DASWU

Posted on Oct 13, 2023

Building a Cloud-Native File Storage Platform to Host 5B+ Files in AI Training & More

#ai #opensource

Xiaomi is one of the world's leading smartphone companies. It has also established the world’s leading consumer AI+IoT platform, with 654.5 million smart devices connected to its platform as of June 30, 2023. Xiaomi products are present in 100+ countries and regions around the world.
We’ve extensively incorporated AI technology into hundreds of products, including smartphones, televisions, smart speakers, and translation devices. These AI applications are primarily developed through our deep learning training platform.

For the training platform storage, we tried various methods, including Ceph+NFS, HDFS, and object storage mounting. However, these various storage approaches caused increased data redundancy and maintenance costs and posed challenges of scalability and performance. Furthermore, as we advanced our cloud-native transformation, more applications were migrating from bare metal servers to container platforms. This emphasized our need for file storage and multi-node shared data access.

Therefore, we’ve built a file storage platform using JuiceFS, an open-source distributed file storage system. It provides cloud-native storage capabilities through the CSI Driver component to address file storage requirements in various application scenarios.

Currently, this platform hosts 5 billion+ files with a total capacity exceeding 2.5 PB, achieving cluster throughput of 300~400 Gbps. Our application scenarios are expanding, covering areas such as large model data storage, big data, and data lake migration to the cloud.

In this article, we’ll deep dive into why we needed a unified storage platform, why we chose JuiceFS, and how we use it at Xiaomi.

Why we needed a unified storage platform

Previously, we faced the following increasing demands:

Growing application scenarios: As our AI applications grew, our need for large-scale file storage was skyrocketing. Scenarios like data sharing within containers, the separation of storage and computation, cloud migration of big data, and accommodating large models all required efficient and reliable file storage services.
A unified file storage solution: Before we used JuiceFS, we employed various data storage methods like Ceph RBD + NFS, S3 FUSE, and HDFS on our machine learning platform. Our aim was to unify our storage approach, consolidating most of our data onto a single storage platform to reduce maintenance and data redundancy costs.
Hybrid cloud environments: Xiaomi operates globally with business operations in multiple countries. We needed to cater to file storage requirements in both private and public cloud environments.

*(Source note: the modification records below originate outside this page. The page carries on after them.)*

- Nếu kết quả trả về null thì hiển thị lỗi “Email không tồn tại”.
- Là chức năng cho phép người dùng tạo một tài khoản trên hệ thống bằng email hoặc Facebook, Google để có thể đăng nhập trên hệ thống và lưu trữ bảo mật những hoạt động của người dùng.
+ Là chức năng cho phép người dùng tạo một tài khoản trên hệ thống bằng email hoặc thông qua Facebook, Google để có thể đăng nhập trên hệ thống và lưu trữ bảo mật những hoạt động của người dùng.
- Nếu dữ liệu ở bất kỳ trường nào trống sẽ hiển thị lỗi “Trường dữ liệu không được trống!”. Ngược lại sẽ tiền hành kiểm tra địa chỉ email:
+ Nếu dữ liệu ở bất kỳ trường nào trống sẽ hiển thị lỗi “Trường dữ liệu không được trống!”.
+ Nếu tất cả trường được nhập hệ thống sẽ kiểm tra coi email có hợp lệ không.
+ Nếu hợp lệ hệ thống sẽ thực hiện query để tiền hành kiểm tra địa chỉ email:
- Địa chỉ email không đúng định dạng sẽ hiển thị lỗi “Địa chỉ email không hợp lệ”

We envisioned our storage platform to exhibit the following characteristics:

Feature-rich, with comprehensive storage capabilities supporting multiple access protocols like POSIX, designed for cloud-native platforms.
Scalability to handle tens of billions of files and hundreds of petabytes of data, with elastic scaling capabilities.
Striking the right balance between performance and cost to meet high-concurrency AI training demands while ensuring service stability and cost-effectiveness.
Compatibility with various storage backends and support for diverse application environments, both on-premises and in the cloud.
A development approach emphasizing iteration, aiming to leverage open-source projects and avoid reinventing the wheel, ensuring ease of development, scalability, and maintenance.

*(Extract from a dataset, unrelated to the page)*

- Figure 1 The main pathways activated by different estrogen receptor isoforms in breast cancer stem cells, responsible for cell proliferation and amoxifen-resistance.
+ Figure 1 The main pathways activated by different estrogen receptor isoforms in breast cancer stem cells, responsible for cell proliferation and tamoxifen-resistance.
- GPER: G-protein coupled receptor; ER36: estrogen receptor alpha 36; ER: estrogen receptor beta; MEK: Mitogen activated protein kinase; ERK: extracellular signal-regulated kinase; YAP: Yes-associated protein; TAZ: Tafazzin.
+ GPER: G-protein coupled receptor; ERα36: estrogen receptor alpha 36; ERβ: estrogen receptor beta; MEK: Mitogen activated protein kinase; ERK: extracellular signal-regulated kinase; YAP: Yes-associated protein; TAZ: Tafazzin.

Storage selection: CephFS vs. JuiceFS

We conducted a performance and feature comparison between JuiceFS, CephFS, and other file storage systems.

CephFS’ drawbacks

CephFS had limitations in meeting our requirements. For example:

We desired deployment in the public cloud, while CephFS might be better suited for use in IDC environments.
At a certain cluster scale, for example, at the petabyte level, CephFS might encounter some bottlenecks in balancing and metadata server performance.

Why we chose JuiceFS

We selected JuiceFS as the foundation for our overall storage service based on the following factors:

Compared to other open-source file storage systems like CephFS, JuiceFS adopts a plugin-based design, providing us with greater flexibility for customization based on our specific needs.
JuiceFS also offers rich product features to meet our particular scenario requirements.
Considering that Ceph had been widely used as a backend storage service within Xiaomi for many years, we could use Ceph RADOS as the data storage pool for JuiceFS. This would provide high-performance and low-latency file storage services within our data centers.

JuiceFS’ advantages

The following figure shows the JuiceFS architecture:

We decided to build a high-performance, cloud-native, and highly scalable shared file system based on JuiceFS, because it has the following advantages:

JuiceFS employs a data and metadata separation storage architecture, with a fully pluggable design, which we find highly impressive. During our development based on JuiceFS, we could effortlessly adapt to internal enterprise needs and fully utilize existing mature components to meet data management requirements across different application scenarios.
JuiceFS offers a wide array of features, supporting multiple access protocols, including POSIX, HDFS, and S3. It includes features such as data encryption, compression, and file locking and provides support for the CSI component. Additionally, it offers advanced extension capabilities, meeting our basic storage needs.
JuiceFS has high performance. It delivers exceptional throughput performance to clients due to its unique data slice management and client-side caching acceleration capabilities.
The JuiceFS community ecosystem is highly vibrant. Based on my interaction with various projects, I firmly believe that the JuiceFS community operates exceptionally well. It's worth noting that JuiceFS accumulated valuable experience in the commercial domain before open-sourcing, which has provided us with invaluable insights.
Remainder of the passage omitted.